Another perhaps less well-appreciated but central function of HSP90 is as a capacitor for phenotypic diversity [58]. HSP90 plays a key role in canalisation across phylogenetically diverse model organisms including flies, plants and fungi [58–60]. Canalisation is the ability of a population to maintain robust biological phenotypes despite perturbations in the environment or genotypic variation [61,62]. By regulating the folding of metastable genetic variants and allowing these proteins to perform wild-type biochemical functions, HSP90 limits phenotypic variation under basal conditions [63]. Canalisation allows for the accumulation of genetic diversity and heterogeneity within a population over time, which can lead to the emergence of previously silent genetic and signalling variants as new traits during selection by extreme environmental stresses that overcome the buffering capacity of HSP90 [64]. In the context of drug resistance, environmental stress in the form of therapy will select for the most resistant clones from a genetically diverse pool of cells maintained by HSP90. It has been shown that low-dose, non-toxic inhibition of HSP90 is capable of limiting the generation of genetic diversity within the population and preventing the acquisition of drug resistance [59,65,66].

Given that tumour heterogeneity and the selection of drug-resistant clones is a major issue in cancer therapy, Whitesell et al. [67] investigated if HSP90 inhibitors have utility in overcoming hormonal therapy resistance in breast cancer.

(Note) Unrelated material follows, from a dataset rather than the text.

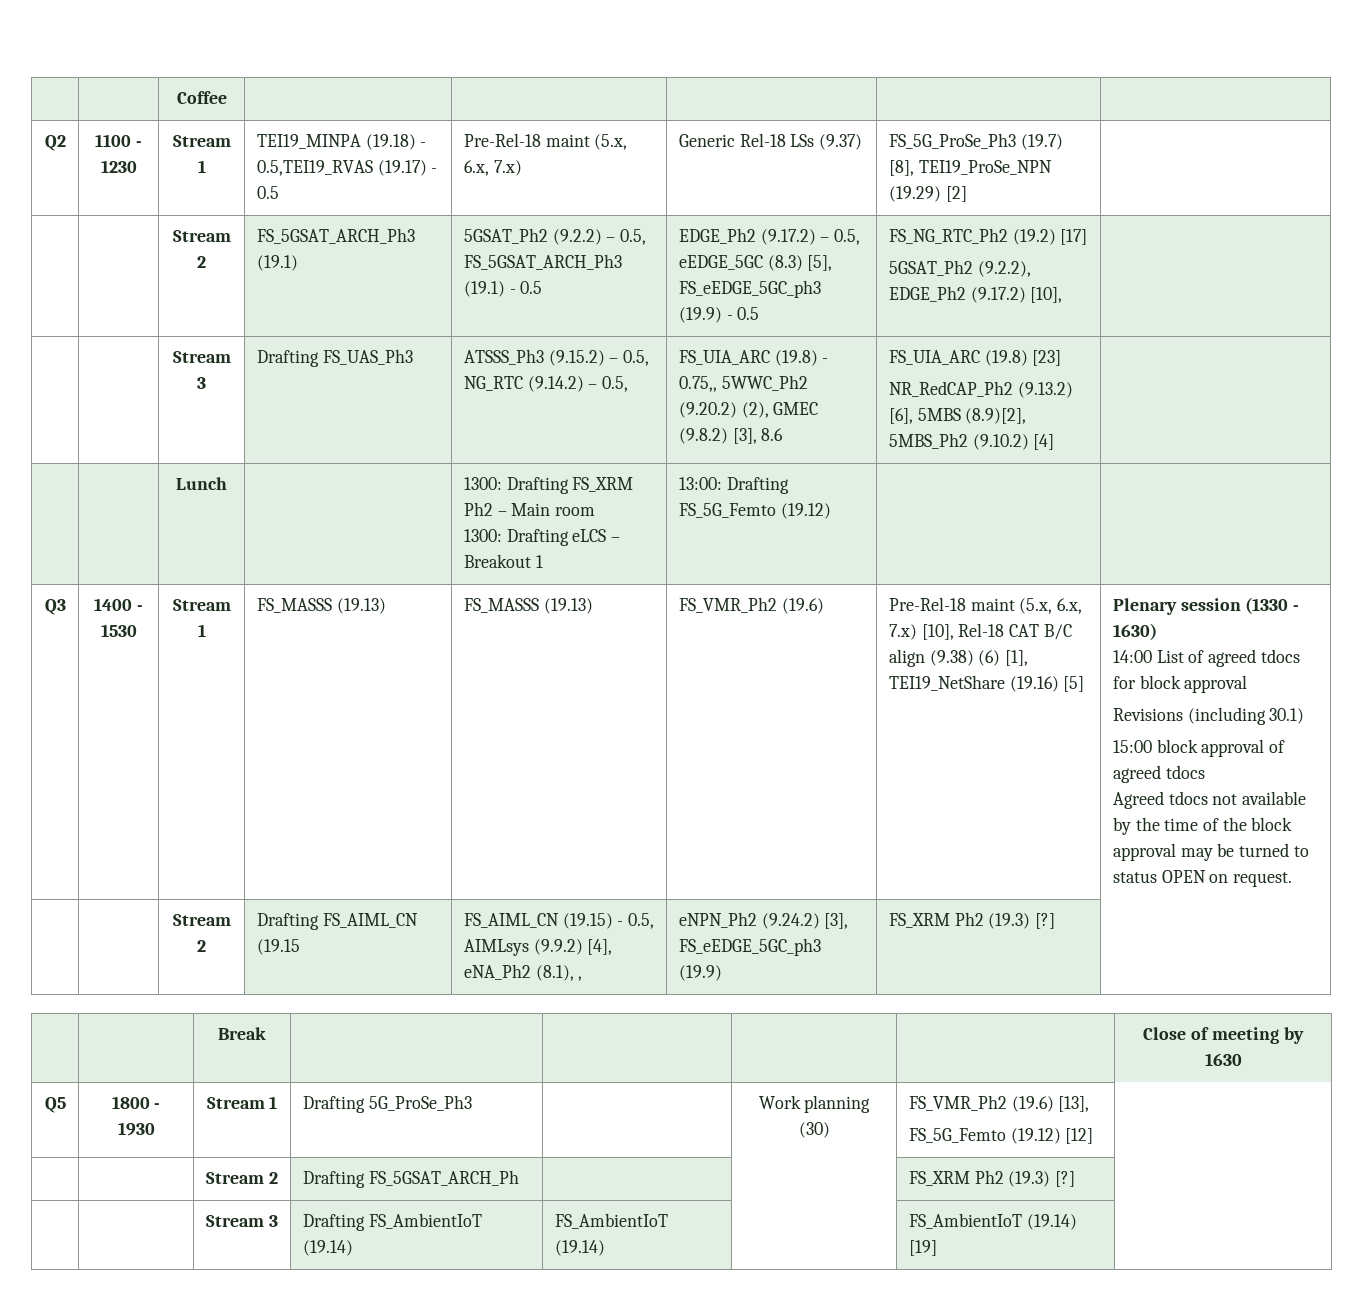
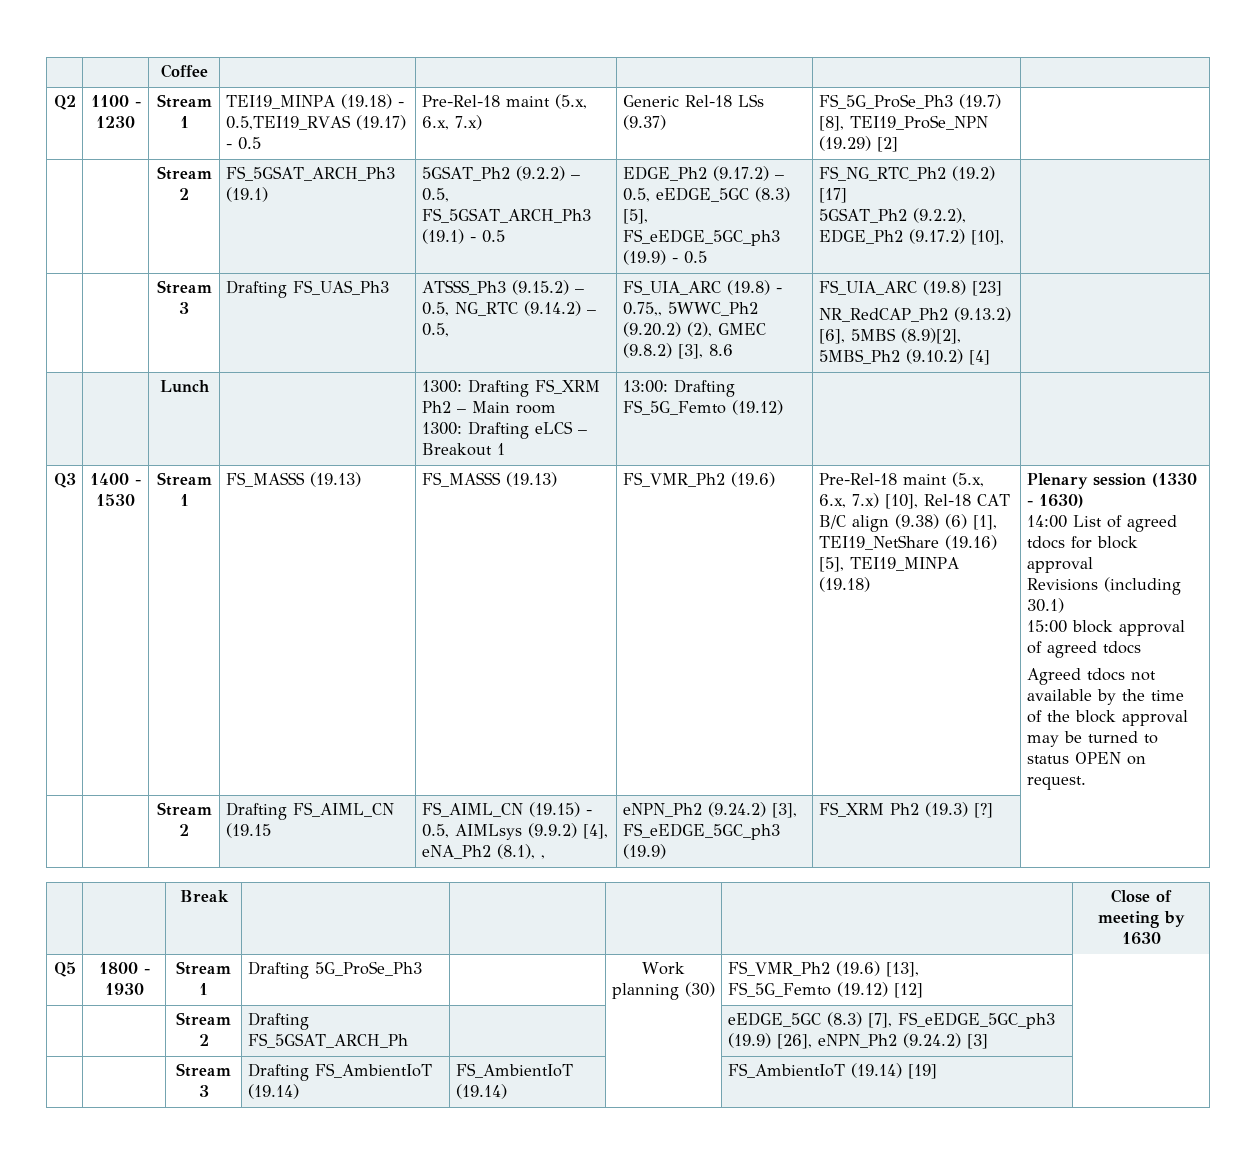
- Pre-Rel-18 maint (5.x, 6.x, 7.x) [10], Rel-18 CAT B/C align (9.38) (6) [1], TEI19_NetShare (19.16) [5]
+ Pre-Rel-18 maint (5.x, 6.x, 7.x) [10], Rel-18 CAT B/C align (9.38) (6) [1], TEI19_NetShare (19.16) [5], TEI19_MINPA (19.18)
- | | Stream 2 | Drafting FS_5GSAT_ARCH_Ph | | | FS_XRM Ph2 (19.3) [?] |
+ | | Stream 2 | Drafting FS_5GSAT_ARCH_Ph | | | eEDGE_5GC (8.3) [7], FS_eEDGE_5GC_ph3 (19.9) [26], eNPN_Ph2 (9.24.2) [3] |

By exposing cell-line models to the second generation HSP90 inhibitor ganetespib at low, non-toxic doses in combination with the anti-oestrogen tamoxifen, they were successfully able to delay the development of tamoxifen resistance. Since high-dose HSP90 inhibition in humans induces a range of side effects, including ocular toxicities, that limit its utility as an anti-cancer agent [55,56], these data suggest an alternative approach would be to administer low, non-toxic doses of HSP90 inhibitors – to regulate canalisation and reduce intratumour heterogeneity – in combination with anti-oestrogens to achieve durable responses in patients. One caveat of this approach that has been observed in model organisms [58–60] is that there is a potential risk in advanced cancers that partial inhibition of HSP90 function alone at sub-lethal doses may reveal accumulated genetic diversity within heterogeneous tumours which could hasten the development of new malignant phenotypes, including new resistance-driving signalling pathways. While promising, more research is necessary in order to better characterise the effects of low-dose HSP90 inhibition on tumour heterogeneity and its use in combination with targeted therapy agents.

Computational biology as a tool for identifying effective polytherapies

Increasingly, computational and mathematical modelling techniques are being used to predict signalling rewiring in response to targeted therapy [68], identify synthetic lethal interactions [69], and predict dosing schedules and drug combinations capable of delaying resistance [70,71]. The ability to identify a priori synthetic lethal interactions and signalling rewiring trajectories, in tandem with the capacity to predict the most efficacious targeted combinations and dosing schedules, would provide valuable information that could facilitate more rapid personalisation of treatment strategies.

Identifying kinase dependencies in tumours and assigning the best inhibitors for targeting those kinases is essential for rational design of targeted polytherapies. There have been multiple efforts to develop computational approaches to integrate omics based measurements to predict kinase dependencies in cancer cells. Examples include the Kinase Addiction Ranker (KAR) [72] and Kinase inhibitor connectivity map (K-Map) [73]. KAR is a computational algorithm that integrates high-throughput drug-screening data, quantitative drug–kinase binding data, and transcriptomics data to predict kinase dependencies in cancer cells, while K-Map is a web-based program that connects a set of query kinases to quantitative KI selectivity profiles, including multi-target KIs. These two approaches were used in tandem by Ryall et al. [74] to delineate the different kinase dependencies in TNBC and show for the first time that the multi-target KI bosutinib was effective in killing the HCC1806 TNBC cell line. Further development of next-generation computational strategies that are not only capable of predicting kinase dependencies in a cancer cell, but also factor in the kinase dependencies of multiple clones within a heterogeneous tumour, would advance our ability to rationally design effective polytherapies to prevent the acquisition of drug resistance [75].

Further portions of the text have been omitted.